Under Takaichi, Japan will seek to expand the role of and funding for its military, which will worsen relations with China and potentially South Korea, but her government will bolster U.S. defense ties and reduce the risk of new U.S. tariffs. On foreign policy, Takaichi's victory will embolden her to expand defense spending and relax legal restrictions on the role of Japan's traditionally national defense-focused military, the Self-Defense Forces — moves her government could undertake to some extent without changing the constitution, a more arduous process. Similarly, she will seek to ease Japanese restrictions on arms exports, both to revive Japan's defense industrial base, weakened since World War II, and to help arm regional neighbors in pushing back against Chinese territorial pressures in the South China Sea and around Taiwan. Relatedly, in a television interview following her election victory on Feb. 8, Takaichi hinted at visiting Yasukuni Shrine, a memorial for Japan's war dead where some World War II-era war criminals are interred. And on Feb. 9, in her first LDP press conference after the election, she committed to pursuing constitutional revision to expand the military's role. Both developments suggest Japan-China relations, long hindered by historical grievances and contemporary policy divergences, will steadily deteriorate under Takaichi, with Beijing imposing more frequent and/or larger trade barriers against Japan, including export bans on industrial inputs like rare earths. Additionally, these developments risk weakening long-standing economic and nascent military cooperation with South Korea, which also has longstanding historical grievances with Japan, despite some overlap in economic policies and shared concerns about Chinese and North Korean military brinkmanship. These same developments, however, portend improved U.S.-Japan relations, particularly given U.S. President Donald Trump's demands that allies and close partners expand defense spending and jointly contain Chinese security threats. If Takaichi can successfully navigate her March visit to Washington to meet with Trump, who has strongly praised Takaichi's leadership, it will also help reduce the likelihood of new U.S. tariffs on Japan, as the LDP's lower house supermajority will allow Takaichi to quickly approve in the Diet key U.S. trade demands.

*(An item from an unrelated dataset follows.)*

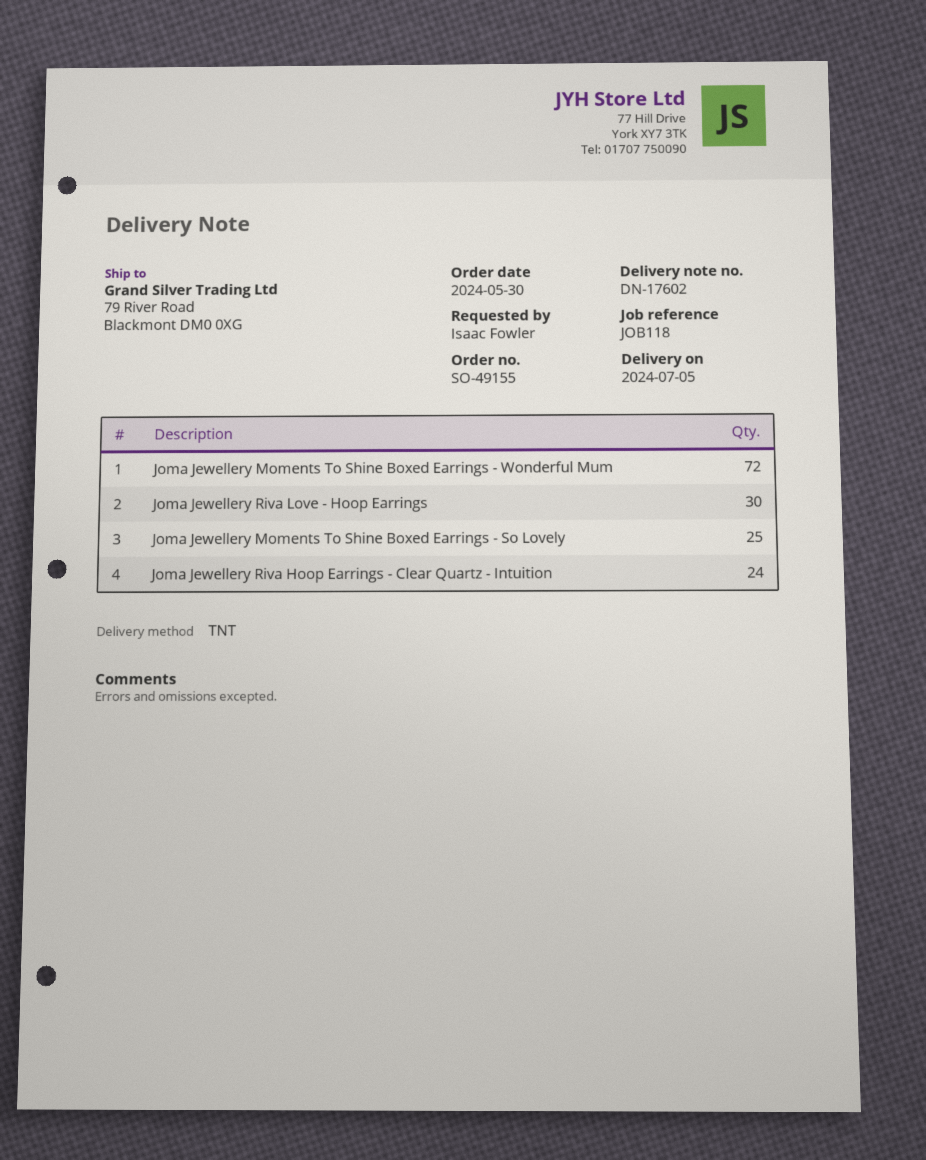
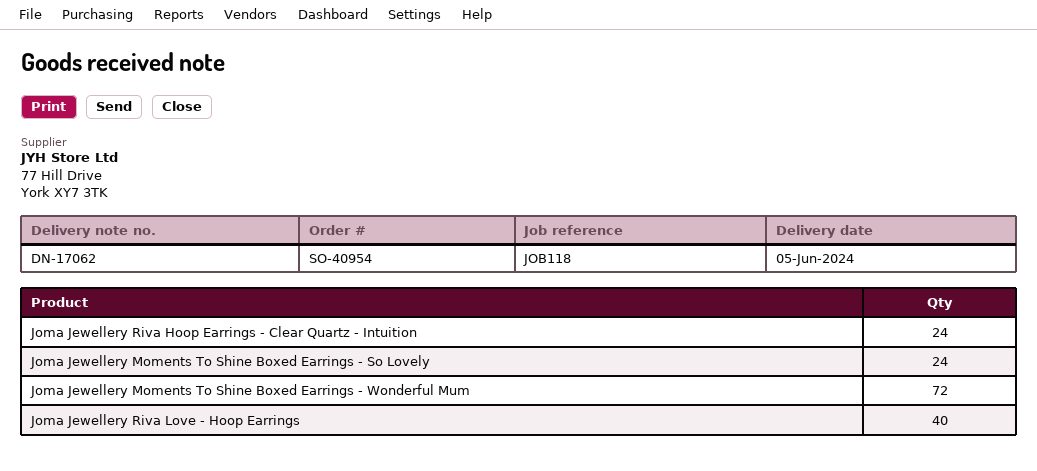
order number: SO-49155 -> SO-40954
delivery note number: DN-17602 -> DN-17062
delivery date: 2024-07-05 -> 2024-06-05
Joma Jewellery Riva Love - Hoop Earrings: 30 -> 40
Joma Jewellery Moments To Shine Boxed Earrings - So Lovely: 25 -> 24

- Constitutional reform will remain an uphill battle, as it requires a two-thirds majority in both houses of the Diet and a national referendum to pass. Despite public support for national defense, the composition of constitutional revisions will be hotly contested, particularly regarding overseas military interventions and the role of nuclear weapons. Nonetheless, the political conditions for Takaichi attempting reform are better than at any point in decades.